# 8N --- working the ole land...



## Chris (Sep 15, 2003)

Got out there on Friday/Saturday and got my blades spinning on my bushhog and finally got those darn buttercup yellow weeds cut and under control. I did get to use my middlebuster to open up some areas that had gotten flat and contributed to poor drainage. I also got a chance to work the box scraper a little bit.
I will post up some pics later this week as I get time...

Anyone else work their 8N in this way? I am really interested in getting a Dearborn 2-bottom plow.

Andy


----------



## jbetts13 (Dec 28, 2003)

well l didn't work with a 9n because l don't have one would be nice but l did l my yard and putting up a shed keep having fun with that 9n


----------



## Live Oak (Dec 22, 2003)

Andy, now you need to get the manurer spread. Do you have a sewage refuse recycler near you in your area? They mix up a treated batch of sewage into a liquid slurry and spread for you for free in most cases. It is safe to use as it has been treated in sewage digesters and had lime added to it to neutralize the ph and stabilize it. Then it is either dried out or spread in liquid form. I have a cousin who does this in Virginia (Recyc Systems) they spread it on my father's farm and it grows some really good crops and is a heck a of a lost cheaper than fertilizer. 

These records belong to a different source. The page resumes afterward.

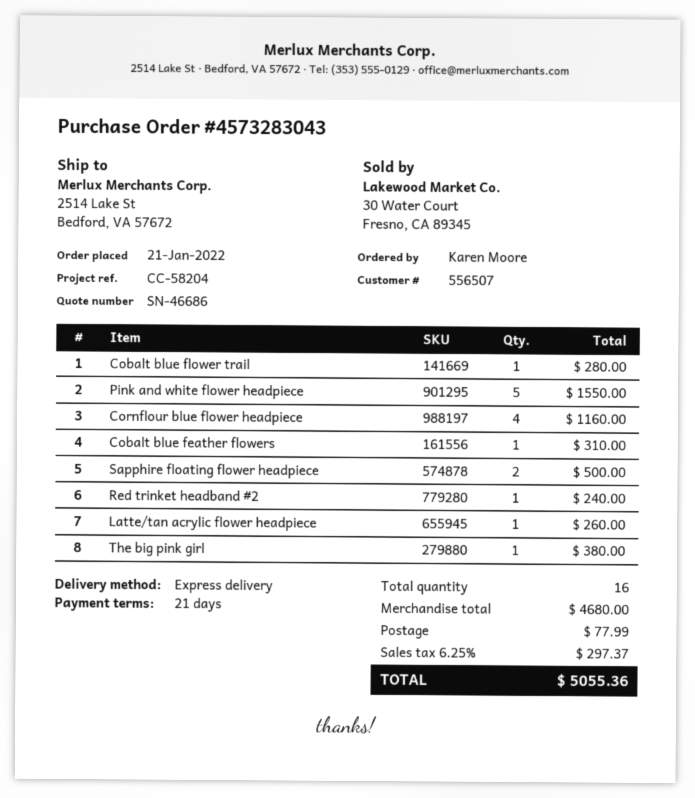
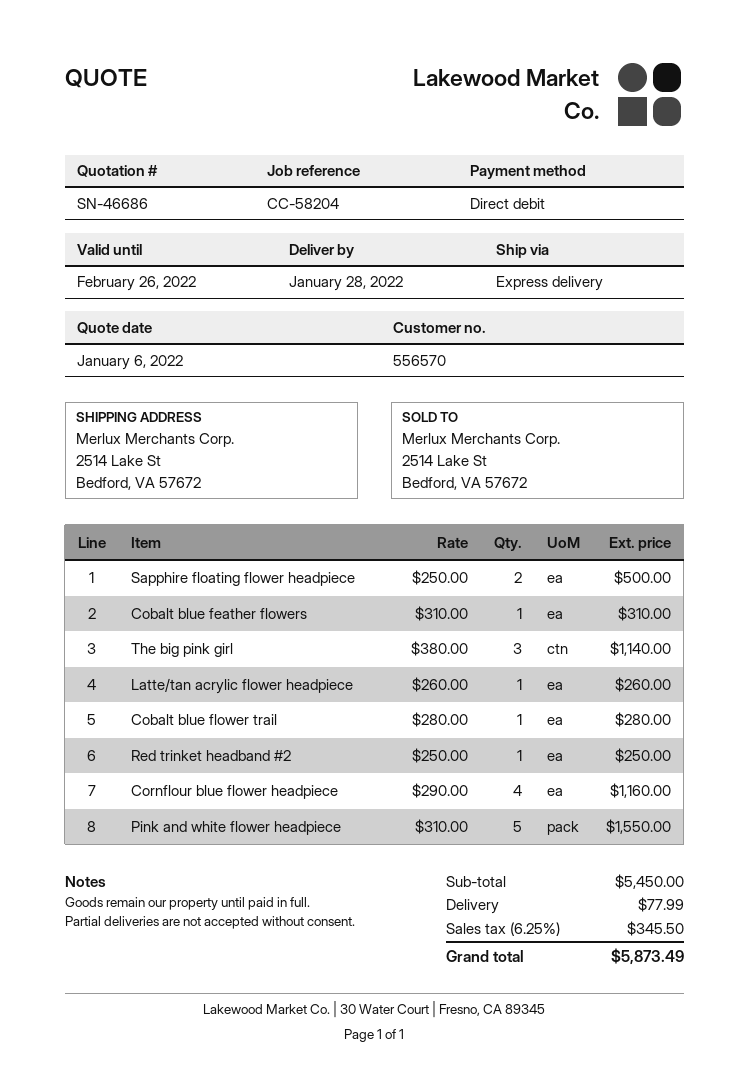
customer number: 556507 -> 556570
Red trinket headband #2: 1 for 240.00 -> 1 for 250.00
The big pink girl: 1 for 380.00 -> 3 for 1140.00
subtotal: 4680.00 -> 5450.00
tax: 6.25% = 297.37 -> 6.25% = 345.50
total: 5055.36 -> 5873.49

How is the weed n feed working? The weed plants (broad leafs) should be shriveling up.


----------



## Chris (Sep 15, 2003)

sewage refuse recycler? Never heard of that. Who would I call to find that out? A liquid slurry --- like a frothy smoothie to drink? :furious: ----------- Sounds cool and spread for free? That is really cool ---- Let me know.

Weed n Feed --- doing really well.....yellowing out and dying now. 

Andy


----------



## Ingersoll444 (Sep 17, 2003)

Wish I could be using mine  



Still no attachments, and winters still here. So the N just sits there waiting............................................


----------



## Live Oak (Dec 22, 2003)

Anyone for a "SMOOTHIE":question: :question: :question: :eat: :eat: :eat: :barf:


----------



## jbetts13 (Dec 28, 2003)

yup :yum:


----------



## archyb2 (Sep 25, 2003)

*sewage recycler*

Andy
First place to check would be whoever runs the sewage treatment plant in your city/ town That being said, there is a lot of variables involved, they probably wouldn't do anything less than 20 acres, can't be within city limits, can't be close to water ways or even large ditches and has to be ok'd by what ever governing body that regulates it in your gov't, but it does work good and if it's liquid and they inject it you get your ground roughly worked up in the deal

Archie


----------



## Live Oak (Dec 22, 2003)

*Re: sewage recycler*



> _Originally posted by archyb2 _
> *Andy
> First place to check would be whoever runs the sewage treatment plant in your city/ town That being said, there is a lot of variables involved, they probably wouldn't do anything less than 20 acres, can't be within city limits, can't be close to water ways or even large ditches and has to be ok'd by what ever governing body that regulates it in your gov't, but it does work good and if it's liquid and they inject it you get your ground roughly worked up in the deal
> 
> Archie *


Archie nailed it! Great post! SMOOTHIES ALL around on me!   :furious: :lmao: :spinsmile :tractorsm :barf: :barf: :barf:


----------



## gbunt (Apr 24, 2004)

*Gardening*

I'm using my 8N to garden on a BIG scale.....includes a Dearborn 2 bottom plow, disk, field cultivator, brush hog, blade, scoop bucket and new boom pole. Having a blast, even joined the local farmers market to sell some of my labors.


----------



## jodyand (Sep 16, 2003)

Welcome gbunt :friends: Thats a good looking old 8N you have there they are great tractors. Thats how come you see so many still going strong. 
Jody


----------



## bear (Oct 20, 2003)

welcome to tractorforum gbunt. nice looking tractor


----------



## Chris (Sep 15, 2003)

gbunt, Welcome!!!!

Tell me how much you work and what crops you produce. 
I am very interested! :-D

As you can tell, I love my Ns! :-D


----------



## Ingersoll444 (Sep 17, 2003)

*Re: Gardening*



> _Originally posted by gbunt _
> *I'm using my 8N to garden on a BIG scale.....includes a Dearborn 2 bottom plow, disk, field cultivator, brush hog, blade, scoop bucket and new boom pole. Having a blast, even joined the local farmers market to sell some of my labors. *



Welcome!

How big of a garden you tending with that N?


----------